This exercise calls for printing every record exactly once more.

==========

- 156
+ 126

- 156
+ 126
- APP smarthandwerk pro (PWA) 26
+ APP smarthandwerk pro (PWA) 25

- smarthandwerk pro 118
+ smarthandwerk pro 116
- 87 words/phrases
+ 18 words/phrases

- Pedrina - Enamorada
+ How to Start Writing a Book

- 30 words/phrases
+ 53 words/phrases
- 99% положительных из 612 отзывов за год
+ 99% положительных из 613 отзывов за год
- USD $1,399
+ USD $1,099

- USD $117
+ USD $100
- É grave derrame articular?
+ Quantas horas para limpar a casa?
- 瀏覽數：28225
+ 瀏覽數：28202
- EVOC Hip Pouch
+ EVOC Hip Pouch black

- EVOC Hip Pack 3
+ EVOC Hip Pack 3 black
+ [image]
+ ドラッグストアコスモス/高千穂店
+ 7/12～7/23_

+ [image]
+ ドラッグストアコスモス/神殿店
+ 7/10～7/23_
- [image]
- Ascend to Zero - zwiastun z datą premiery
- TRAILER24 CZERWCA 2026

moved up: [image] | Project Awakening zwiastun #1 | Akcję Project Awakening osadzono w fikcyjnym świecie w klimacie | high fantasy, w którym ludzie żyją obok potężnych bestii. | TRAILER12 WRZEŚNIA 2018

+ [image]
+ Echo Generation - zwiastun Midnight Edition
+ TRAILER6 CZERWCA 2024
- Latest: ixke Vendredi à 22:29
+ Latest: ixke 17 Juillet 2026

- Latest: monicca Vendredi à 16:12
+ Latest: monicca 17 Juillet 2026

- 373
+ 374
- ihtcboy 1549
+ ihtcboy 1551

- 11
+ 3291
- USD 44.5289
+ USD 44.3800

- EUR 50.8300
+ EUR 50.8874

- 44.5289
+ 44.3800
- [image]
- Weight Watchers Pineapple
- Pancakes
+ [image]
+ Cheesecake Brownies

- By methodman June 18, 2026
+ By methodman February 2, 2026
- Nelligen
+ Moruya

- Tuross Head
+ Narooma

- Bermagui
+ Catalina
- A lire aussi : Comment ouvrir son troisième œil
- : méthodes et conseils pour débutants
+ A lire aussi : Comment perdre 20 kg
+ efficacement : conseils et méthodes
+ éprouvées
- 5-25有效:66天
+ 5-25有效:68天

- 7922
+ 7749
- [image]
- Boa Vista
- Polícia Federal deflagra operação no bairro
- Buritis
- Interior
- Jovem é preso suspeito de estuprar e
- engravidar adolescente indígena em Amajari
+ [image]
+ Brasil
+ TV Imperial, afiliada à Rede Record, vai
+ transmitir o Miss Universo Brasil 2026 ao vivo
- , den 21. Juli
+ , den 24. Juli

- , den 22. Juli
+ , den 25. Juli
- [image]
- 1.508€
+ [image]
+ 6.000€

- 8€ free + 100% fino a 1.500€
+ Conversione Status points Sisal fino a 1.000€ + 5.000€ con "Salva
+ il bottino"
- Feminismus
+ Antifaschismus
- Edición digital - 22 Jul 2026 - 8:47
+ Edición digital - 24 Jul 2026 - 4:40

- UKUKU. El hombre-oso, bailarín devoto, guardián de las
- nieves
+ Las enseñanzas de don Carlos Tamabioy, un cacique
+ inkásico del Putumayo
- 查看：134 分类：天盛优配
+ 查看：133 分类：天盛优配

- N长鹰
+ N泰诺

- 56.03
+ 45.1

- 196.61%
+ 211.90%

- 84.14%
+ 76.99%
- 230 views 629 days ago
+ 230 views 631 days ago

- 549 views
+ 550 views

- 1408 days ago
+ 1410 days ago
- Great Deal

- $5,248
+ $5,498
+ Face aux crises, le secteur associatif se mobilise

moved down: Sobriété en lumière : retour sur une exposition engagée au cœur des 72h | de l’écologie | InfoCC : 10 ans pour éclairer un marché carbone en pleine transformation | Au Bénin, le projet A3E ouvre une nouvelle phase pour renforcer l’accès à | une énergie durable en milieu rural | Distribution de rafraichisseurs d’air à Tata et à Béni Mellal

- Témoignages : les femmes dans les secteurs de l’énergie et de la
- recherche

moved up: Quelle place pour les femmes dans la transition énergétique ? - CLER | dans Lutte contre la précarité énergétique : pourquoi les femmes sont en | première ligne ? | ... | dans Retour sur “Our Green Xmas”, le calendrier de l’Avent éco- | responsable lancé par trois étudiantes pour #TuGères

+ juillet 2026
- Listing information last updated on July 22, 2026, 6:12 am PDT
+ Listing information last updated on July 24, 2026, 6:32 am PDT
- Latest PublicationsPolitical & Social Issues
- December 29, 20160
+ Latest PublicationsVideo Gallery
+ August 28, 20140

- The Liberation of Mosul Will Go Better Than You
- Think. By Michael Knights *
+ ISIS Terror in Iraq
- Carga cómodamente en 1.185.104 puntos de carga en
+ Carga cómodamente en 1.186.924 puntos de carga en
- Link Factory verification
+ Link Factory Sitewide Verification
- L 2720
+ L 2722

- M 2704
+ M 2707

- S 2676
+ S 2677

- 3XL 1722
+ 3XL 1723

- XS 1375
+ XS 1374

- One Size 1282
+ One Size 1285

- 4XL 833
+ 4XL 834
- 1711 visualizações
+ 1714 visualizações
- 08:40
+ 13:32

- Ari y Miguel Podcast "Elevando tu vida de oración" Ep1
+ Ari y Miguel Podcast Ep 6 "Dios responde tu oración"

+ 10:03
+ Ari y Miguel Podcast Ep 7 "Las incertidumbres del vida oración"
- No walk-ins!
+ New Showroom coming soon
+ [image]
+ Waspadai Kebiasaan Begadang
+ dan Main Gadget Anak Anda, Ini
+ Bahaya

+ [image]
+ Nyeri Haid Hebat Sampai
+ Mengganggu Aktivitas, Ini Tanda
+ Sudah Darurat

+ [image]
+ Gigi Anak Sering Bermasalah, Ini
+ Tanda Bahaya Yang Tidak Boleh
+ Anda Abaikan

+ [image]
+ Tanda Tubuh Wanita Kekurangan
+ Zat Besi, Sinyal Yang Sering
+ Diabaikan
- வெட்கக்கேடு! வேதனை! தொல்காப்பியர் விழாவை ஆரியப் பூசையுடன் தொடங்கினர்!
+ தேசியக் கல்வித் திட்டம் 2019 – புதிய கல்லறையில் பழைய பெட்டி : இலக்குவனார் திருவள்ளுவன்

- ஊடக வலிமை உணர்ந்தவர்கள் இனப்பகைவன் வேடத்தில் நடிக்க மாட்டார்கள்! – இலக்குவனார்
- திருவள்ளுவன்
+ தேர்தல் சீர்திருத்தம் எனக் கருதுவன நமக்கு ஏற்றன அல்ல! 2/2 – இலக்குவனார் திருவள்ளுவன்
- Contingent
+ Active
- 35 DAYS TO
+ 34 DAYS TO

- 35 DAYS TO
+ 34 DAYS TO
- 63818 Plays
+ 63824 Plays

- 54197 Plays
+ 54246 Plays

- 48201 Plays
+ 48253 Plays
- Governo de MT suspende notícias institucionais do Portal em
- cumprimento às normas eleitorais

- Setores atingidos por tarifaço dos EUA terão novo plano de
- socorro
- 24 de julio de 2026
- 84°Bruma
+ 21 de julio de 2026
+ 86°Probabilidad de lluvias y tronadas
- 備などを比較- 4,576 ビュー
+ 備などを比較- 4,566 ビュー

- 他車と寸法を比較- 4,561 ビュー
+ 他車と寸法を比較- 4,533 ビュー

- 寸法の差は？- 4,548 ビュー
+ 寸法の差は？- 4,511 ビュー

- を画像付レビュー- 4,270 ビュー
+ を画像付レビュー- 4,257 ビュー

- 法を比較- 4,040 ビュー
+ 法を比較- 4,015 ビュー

==========

> WRITTEN SOLUTION
- 156
+ 126

- 156
+ 126
- APP smarthandwerk pro (PWA) 26
+ APP smarthandwerk pro (PWA) 25

- smarthandwerk pro 118
+ smarthandwerk pro 116
- 87 words/phrases
+ 18 words/phrases

- Pedrina - Enamorada
+ How to Start Writing a Book

- 30 words/phrases
+ 53 words/phrases
- 99% положительных из 612 отзывов за год
+ 99% положительных из 613 отзывов за год
- USD $1,399
+ USD $1,099

- USD $117
+ USD $100
- É grave derrame articular?
+ Quantas horas para limpar a casa?
- 瀏覽數：28225
+ 瀏覽數：28202
- EVOC Hip Pouch
+ EVOC Hip Pouch black

- EVOC Hip Pack 3
+ EVOC Hip Pack 3 black
+ [image]
+ ドラッグストアコスモス/高千穂店
+ 7/12～7/23_

+ [image]
+ ドラッグストアコスモス/神殿店
+ 7/10～7/23_
- [image]
- Ascend to Zero - zwiastun z datą premiery
- TRAILER24 CZERWCA 2026

moved up: [image] | Project Awakening zwiastun #1 | Akcję Project Awakening osadzono w fikcyjnym świecie w klimacie | high fantasy, w którym ludzie żyją obok potężnych bestii. | TRAILER12 WRZEŚNIA 2018

+ [image]
+ Echo Generation - zwiastun Midnight Edition
+ TRAILER6 CZERWCA 2024
- Latest: ixke Vendredi à 22:29
+ Latest: ixke 17 Juillet 2026

- Latest: monicca Vendredi à 16:12
+ Latest: monicca 17 Juillet 2026

- 373
+ 374
- ihtcboy 1549
+ ihtcboy 1551

- 11
+ 3291
- USD 44.5289
+ USD 44.3800

- EUR 50.8300
+ EUR 50.8874

- 44.5289
+ 44.3800
- [image]
- Weight Watchers Pineapple
- Pancakes
+ [image]
+ Cheesecake Brownies

- By methodman June 18, 2026
+ By methodman February 2, 2026
- Nelligen
+ Moruya

- Tuross Head
+ Narooma

- Bermagui
+ Catalina
- A lire aussi : Comment ouvrir son troisième œil
- : méthodes et conseils pour débutants
+ A lire aussi : Comment perdre 20 kg
+ efficacement : conseils et méthodes
+ éprouvées
- 5-25有效:66天
+ 5-25有效:68天

- 7922
+ 7749
- [image]
- Boa Vista
- Polícia Federal deflagra operação no bairro
- Buritis
- Interior
- Jovem é preso suspeito de estuprar e
- engravidar adolescente indígena em Amajari
+ [image]
+ Brasil
+ TV Imperial, afiliada à Rede Record, vai
+ transmitir o Miss Universo Brasil 2026 ao vivo
- , den 21. Juli
+ , den 24. Juli

- , den 22. Juli
+ , den 25. Juli
- [image]
- 1.508€
+ [image]
+ 6.000€

- 8€ free + 100% fino a 1.500€
+ Conversione Status points Sisal fino a 1.000€ + 5.000€ con "Salva
+ il bottino"
- Feminismus
+ Antifaschismus
- Edición digital - 22 Jul 2026 - 8:47
+ Edición digital - 24 Jul 2026 - 4:40

- UKUKU. El hombre-oso, bailarín devoto, guardián de las
- nieves
+ Las enseñanzas de don Carlos Tamabioy, un cacique
+ inkásico del Putumayo
- 查看：134 分类：天盛优配
+ 查看：133 分类：天盛优配

- N长鹰
+ N泰诺

- 56.03
+ 45.1

- 196.61%
+ 211.90%

- 84.14%
+ 76.99%
- 230 views 629 days ago
+ 230 views 631 days ago

- 549 views
+ 550 views

- 1408 days ago
+ 1410 days ago
- Great Deal

- $5,248
+ $5,498
+ Face aux crises, le secteur associatif se mobilise

moved down: Sobriété en lumière : retour sur une exposition engagée au cœur des 72h | de l’écologie | InfoCC : 10 ans pour éclairer un marché carbone en pleine transformation | Au Bénin, le projet A3E ouvre une nouvelle phase pour renforcer l’accès à | une énergie durable en milieu rural | Distribution de rafraichisseurs d’air à Tata et à Béni Mellal

- Témoignages : les femmes dans les secteurs de l’énergie et de la
- recherche

moved up: Quelle place pour les femmes dans la transition énergétique ? - CLER | dans Lutte contre la précarité énergétique : pourquoi les femmes sont en | première ligne ? | ... | dans Retour sur “Our Green Xmas”, le calendrier de l’Avent éco- | responsable lancé par trois étudiantes pour #TuGères

+ juillet 2026
- Listing information last updated on July 22, 2026, 6:12 am PDT
+ Listing information last updated on July 24, 2026, 6:32 am PDT
- Latest PublicationsPolitical & Social Issues
- December 29, 20160
+ Latest PublicationsVideo Gallery
+ August 28, 20140

- The Liberation of Mosul Will Go Better Than You
- Think. By Michael Knights *
+ ISIS Terror in Iraq
- Carga cómodamente en 1.185.104 puntos de carga en
+ Carga cómodamente en 1.186.924 puntos de carga en
- Link Factory verification
+ Link Factory Sitewide Verification
- L 2720
+ L 2722

- M 2704
+ M 2707

- S 2676
+ S 2677

- 3XL 1722
+ 3XL 1723

- XS 1375
+ XS 1374

- One Size 1282
+ One Size 1285

- 4XL 833
+ 4XL 834
- 1711 visualizações
+ 1714 visualizações
- 08:40
+ 13:32

- Ari y Miguel Podcast "Elevando tu vida de oración" Ep1
+ Ari y Miguel Podcast Ep 6 "Dios responde tu oración"

+ 10:03
+ Ari y Miguel Podcast Ep 7 "Las incertidumbres del vida oración"
- No walk-ins!
+ New Showroom coming soon
+ [image]
+ Waspadai Kebiasaan Begadang
+ dan Main Gadget Anak Anda, Ini
+ Bahaya

+ [image]
+ Nyeri Haid Hebat Sampai
+ Mengganggu Aktivitas, Ini Tanda
+ Sudah Darurat

+ [image]
+ Gigi Anak Sering Bermasalah, Ini
+ Tanda Bahaya Yang Tidak Boleh
+ Anda Abaikan

+ [image]
+ Tanda Tubuh Wanita Kekurangan
+ Zat Besi, Sinyal Yang Sering
+ Diabaikan
- வெட்கக்கேடு! வேதனை! தொல்காப்பியர் விழாவை ஆரியப் பூசையுடன் தொடங்கினர்!
+ தேசியக் கல்வித் திட்டம் 2019 – புதிய கல்லறையில் பழைய பெட்டி : இலக்குவனார் திருவள்ளுவன்

- ஊடக வலிமை உணர்ந்தவர்கள் இனப்பகைவன் வேடத்தில் நடிக்க மாட்டார்கள்! – இலக்குவனார்
- திருவள்ளுவன்
+ தேர்தல் சீர்திருத்தம் எனக் கருதுவன நமக்கு ஏற்றன அல்ல! 2/2 – இலக்குவனார் திருவள்ளுவன்
- Contingent
+ Active
- 35 DAYS TO
+ 34 DAYS TO

- 35 DAYS TO
+ 34 DAYS TO
- 63818 Plays
+ 63824 Plays

- 54197 Plays
+ 54246 Plays

- 48201 Plays
+ 48253 Plays
- Governo de MT suspende notícias institucionais do Portal em
- cumprimento às normas eleitorais

- Setores atingidos por tarifaço dos EUA terão novo plano de
- socorro
- 24 de julio de 2026
- 84°Bruma
+ 21 de julio de 2026
+ 86°Probabilidad de lluvias y tronadas
- 備などを比較- 4,576 ビュー
+ 備などを比較- 4,566 ビュー

- 他車と寸法を比較- 4,561 ビュー
+ 他車と寸法を比較- 4,533 ビュー

- 寸法の差は？- 4,548 ビュー
+ 寸法の差は？- 4,511 ビュー

- を画像付レビュー- 4,270 ビュー
+ を画像付レビュー- 4,257 ビュー

- 法を比較- 4,040 ビュー
+ 法を比較- 4,015 ビュー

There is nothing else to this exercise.